Zomalex | Data and AI Training

Strictly Dataset

Strictly is a Saturday evening light entertainment BBC show. It is a dancing competition. The latest series was in autumn 2023. Originally about 15 couples compete for the glitterball trophy. A couple is made of a celebrity and a professional dancer. There are also four judges; in this series these were Craig, Motsi, Shirley and Anton.

Each week, couples perform a dance, and the four judges give a score out of ten. The audience can also vote although details of the audience results are not released. When all couples have danced, the audience and judge scores are combined and the two couples with the least combined votes go into the dance off. The judges then vote to save one of the couples and the other couple is eliminated. There are a few exceptions; no couples are eliminated in the first week and in this series two couples withdrew from the competition and so there were no eliminations into two of the weeks.

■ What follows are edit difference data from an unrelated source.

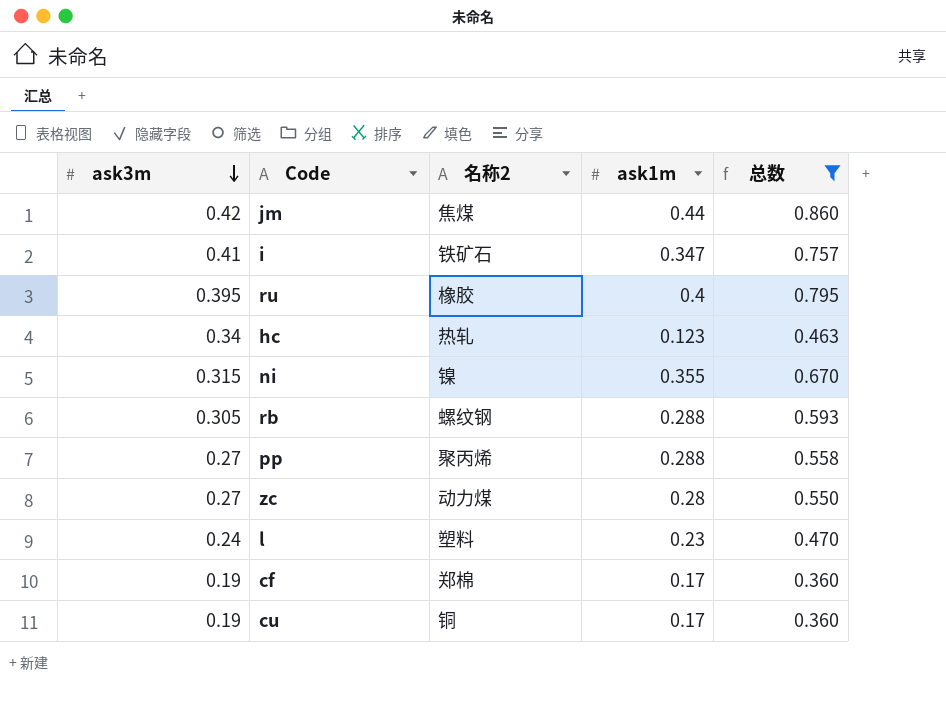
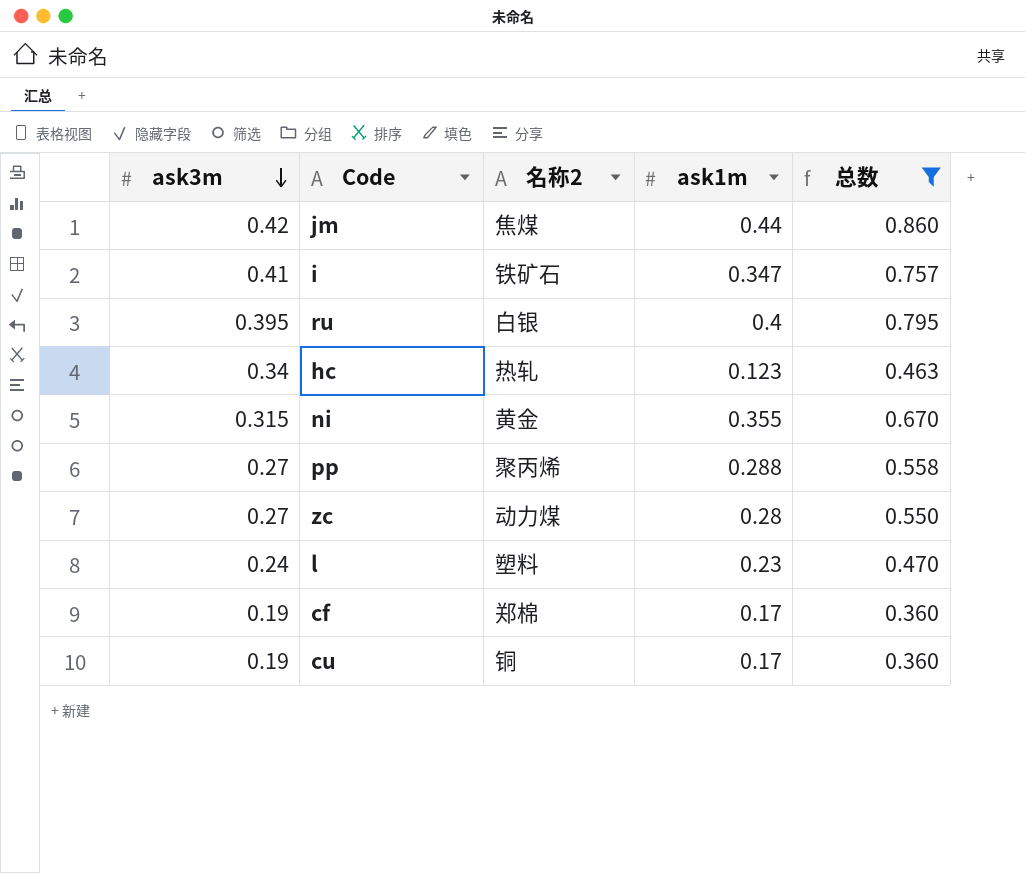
row rb: 0.305 | 螺纹钢 | 0.288 | 0.593 -> none
ru | 名称2: 橡胶 -> 白银
ni | 名称2: 镍 -> 黄金

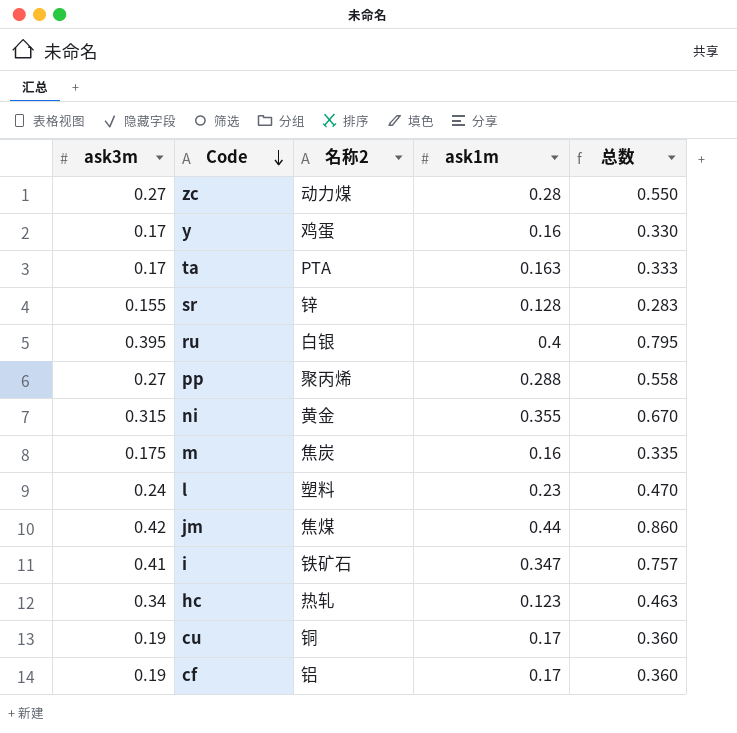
filter: 总数 >= 0.360 -> none
row order: ask3m descending -> Code descending
cf | 名称2: 郑棉 -> 铝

The BBC website has more details and up-to-date information here.

strictly 2018 dream team

Data Description and Links

The first exercise is to import, shape, and visualise the results from week 1 of series 21 (September 2023). This data is on a Wikipedia page at Strictly Series 21 Wiki Page Use the table named Week 1.

The second exercise is to analyse the results for all 13 week of the full series 21. This data is on an Excel spreadsheet in a public web location. The URL is at Full Strictly Series 21 data

Wikipedia provides separate tables for each week but for this exercise, the results data for all weeks has been appended into one single dataset. The results data has the following columns:

Week e.g. Week 01, Week 02
Couple e.g. in the format Celebrity and Professional Dancer e.g. Nigel and Katya
Music (artist and song)
Dance, e.g. Waltz, Foxtrot
Scores – these are provided in a single column in the format : Total Score (Craig, Motsi, Shirley, Anton) e.g. 30 (6,7,8,9)
Result e.g. Safe, Bottom Two, Eliminated, NA (not applicable, for weeks where no couple was eliminated)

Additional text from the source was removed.